Studie
Lohnlücke in EU zwischen Männern und Frauen noch bis 2104

Ohne Gegenmaßnahmen würden Frauen in Europa noch 80 Jahre lang weniger verdienen als Männer. Frauen in Deutschland müssten sogar 101 Jahre auf eine geschlechtergerechte Bezahlung warten.

Montag, 05.10.2020, 15:26 Uhr aktualisiert: 05.10.2020, 15:28 Uhr
Die Lohnlücke in der EU zwischen Männern und Frauen könnte ohne Gegensteuern noch bis 2104 halten. Foto: Silas Stein

Brüssel (dpa) - Bis Frauen und Männer EU-weit gleiche Löhne bekommen, könnten einer Berechnung des Europäischen Gewerkschaftsbundes (EGB) zufolge noch mehr als 80 Jahre vergehen.

Ohne entsprechende Gegenmaßnahmen dauere es bis zum Jahr 2104, bis die sogenannte Gender Pay Gap, also die Lohnlücke zwischen dem Verdienst von Frauen und Männern, geschlossen ist, teilte der Gewerkschafts-Dachverband am Montag in Brüssel mit.

Wann die ungleiche Bezahlung zwischen den Geschlechtern bei gleich bleibender Entwicklung in den einzelnen EU-Staaten endet, variiert der Studie zufolge zum Teil deutlich. In Deutschland müssten Frauen noch 101 Jahre warten - also bis zum Jahr 2121 -, um so viel zu verdienen wie Männer. Auch in Tschechien würde es so lange dauern. In Frankreich würden sogar mehr als 1000 Jahre vergehen.

Im vergangenen Jahr lag in Deutschland der durchschnittliche Bruttostundenlohn der Frauen mit 17,72 Euro 20 Prozentunter demvon Männern mit 22,61 Euro, wie aus Daten des Statistischen Bundesamtes hervorgeht. Damit hat Deutschland eine der höchsten Gender Pay Gaps der EU. 2018 hatte der Unterschied 21 Prozent betragen, und 2014 waren es 22 Prozent.

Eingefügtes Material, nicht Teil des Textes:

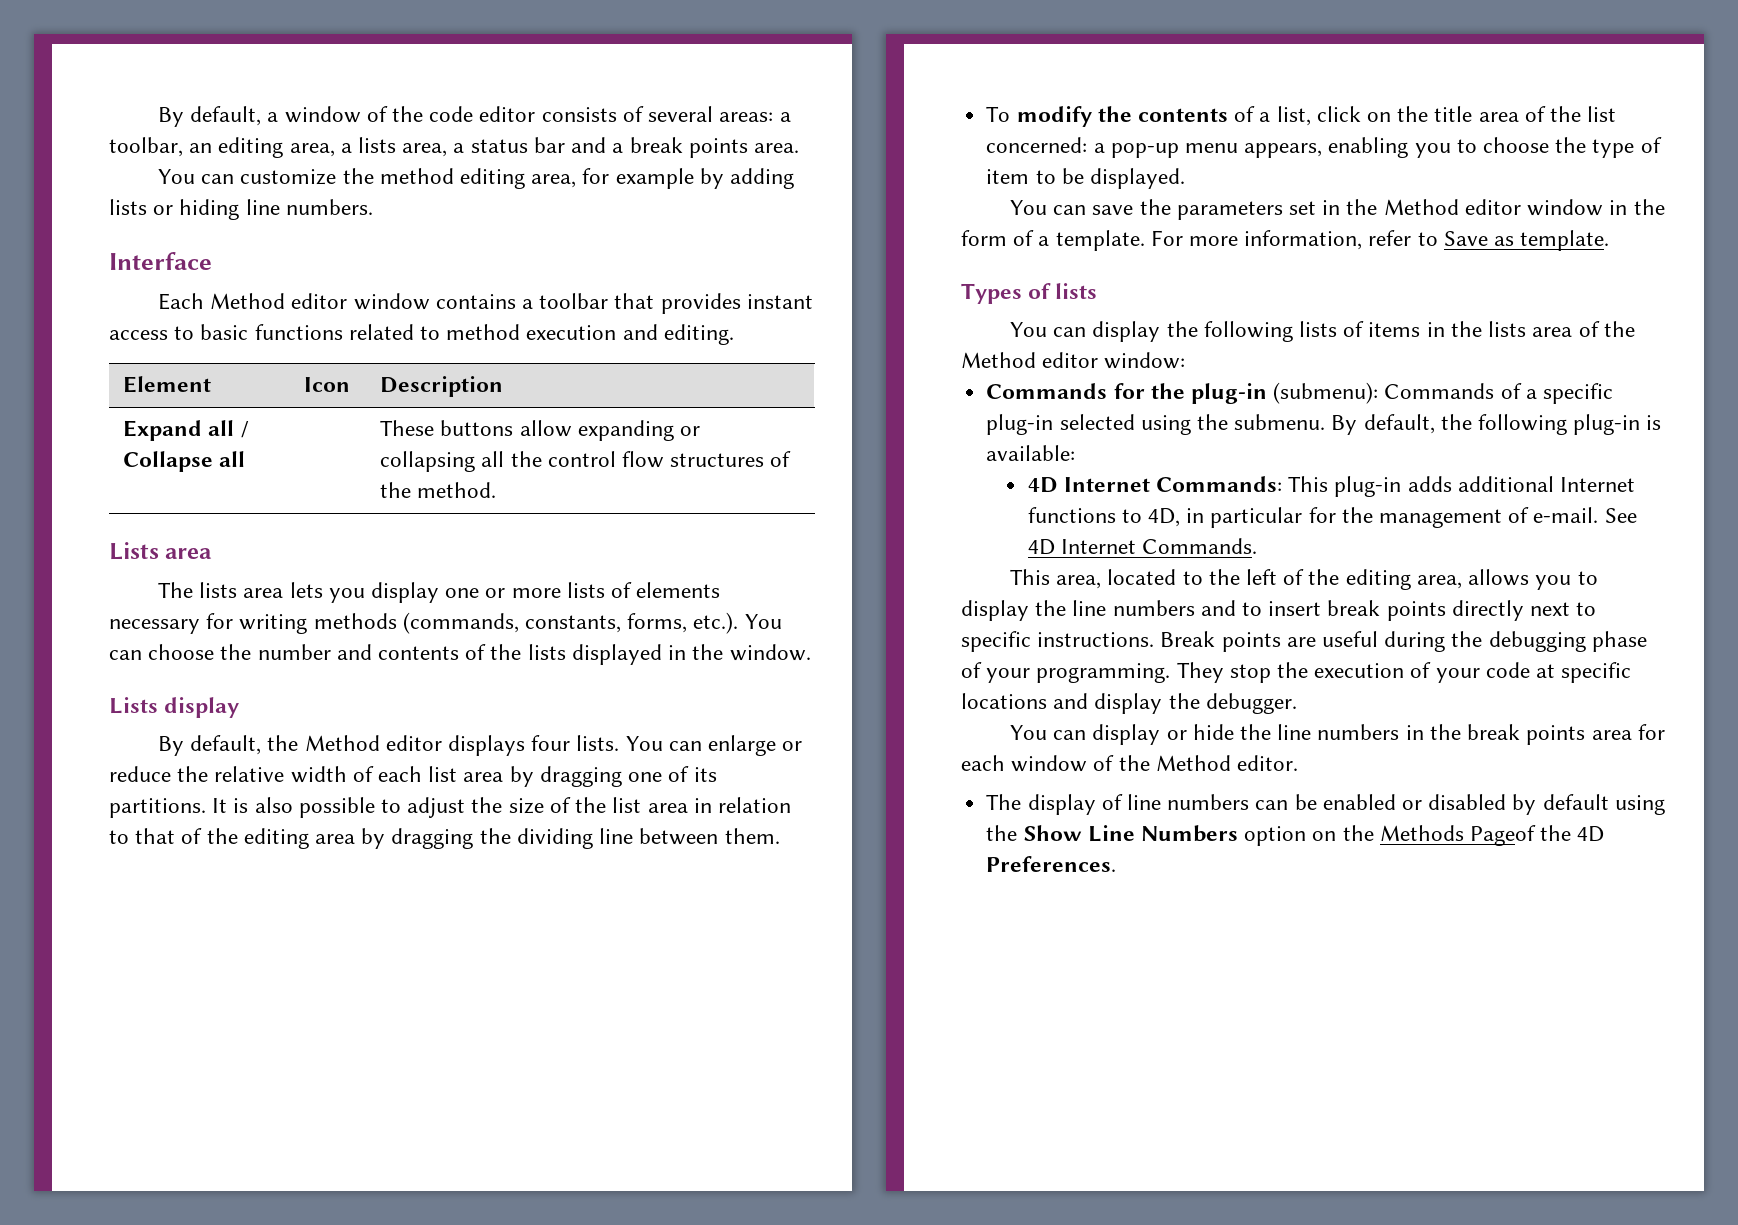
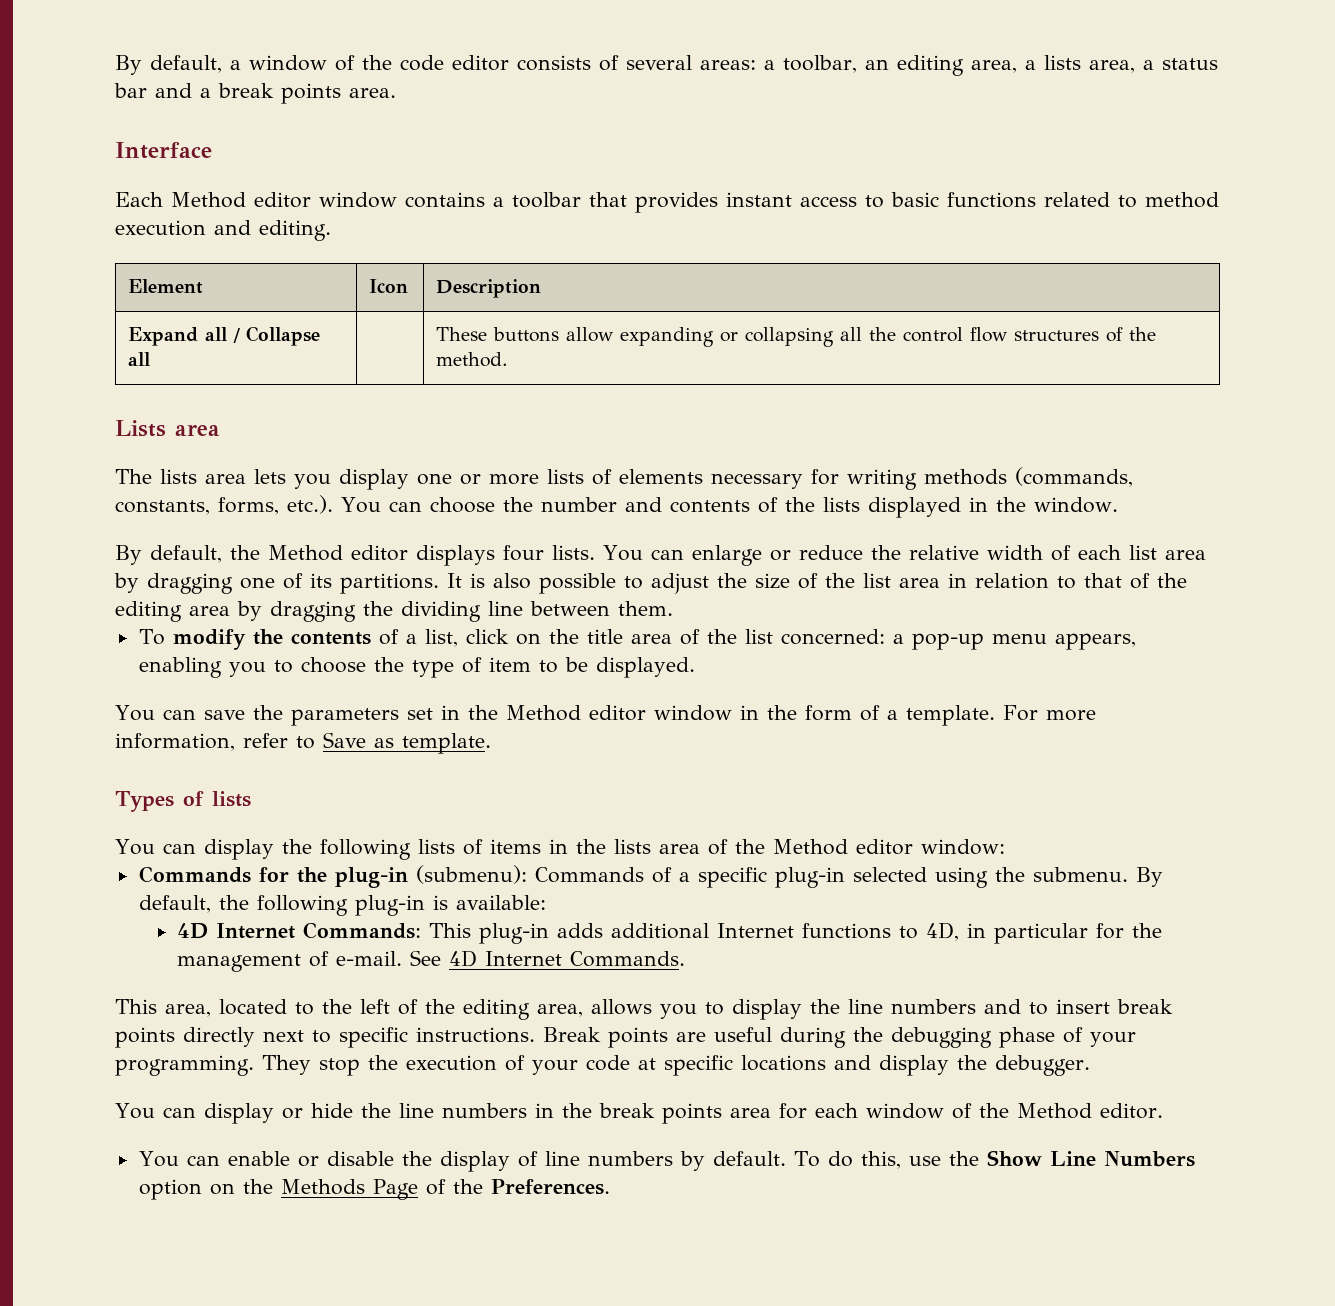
- You can customize the method editing area, for example by adding lists or hiding line numbers.
- Lists display
- The display of line numbers can be enabled or disabled by default using the Show Line Numbers option on the Methods Pageof the 4D Preferences.
+ You can enable or disable the display of line numbers by default. To do this, use the Show Line Numbers option on the Methods Page of the Preferences.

Der Gewerkschaftsbund beruft sich für seine Berechnung auf Daten der EU-Statistikbehörde Eurostat. Demnach hat sich die Lohnlücke in den vergangenen acht Jahren im EU-Durchschnitt lediglich um einen Prozentpunkt geschlossen. In Frankreich waren es sogar nur 0,1.

In drei EU-Staaten könnte der Lohnunterschied beim fortlaufenden Trend auch schon bis zum Ende dieses Jahrzehnts angeglichen sein. Dazu zählen Rumänien (bis 2022), Luxemburg (bis 2027) und Belgien (bis 2028). In neun EU-Ländern, darunter etwa Dänemark, Italien und Österreich, würde sich die Lohnlücke erst in der zweiten Hälfte des Jahrhunderts schließen. In weiteren neun Staaten ist eine Angleichung noch nicht abzuschätzen, da dort die Verdienst-Spanne weiter auseinander driftet. Dazu zählen etwa Irland, Polen und Portugal.

EU-Kommissionspräsidentin Ursula von der Leyen hatte bei ihrem Antritt im vergangenen Jahr Geschlechtergerechtigkeit zu einem wichtigen Thema ausgerufen und angekündigt, verbindliche Transparenzmaßnahmen für Löhne vorzulegen.

Der Gewerkschaftsbund kritisierte, dass es dabei bislang kaum Bewegung gegeben habe. «Wir fordern die Kommissionspräsidentin nachdrücklich auf, Kommissarin Dalli zu unterstützen und die Maßnahmen zur Transparenz der Löhne zu priorisieren», teilte die stellvertretende EGB-Generalsekretärin, Esther Lynch, mit. Dies sei dringend erforderlich, um Fortschritte bei der Gleichstellung zu erzielen.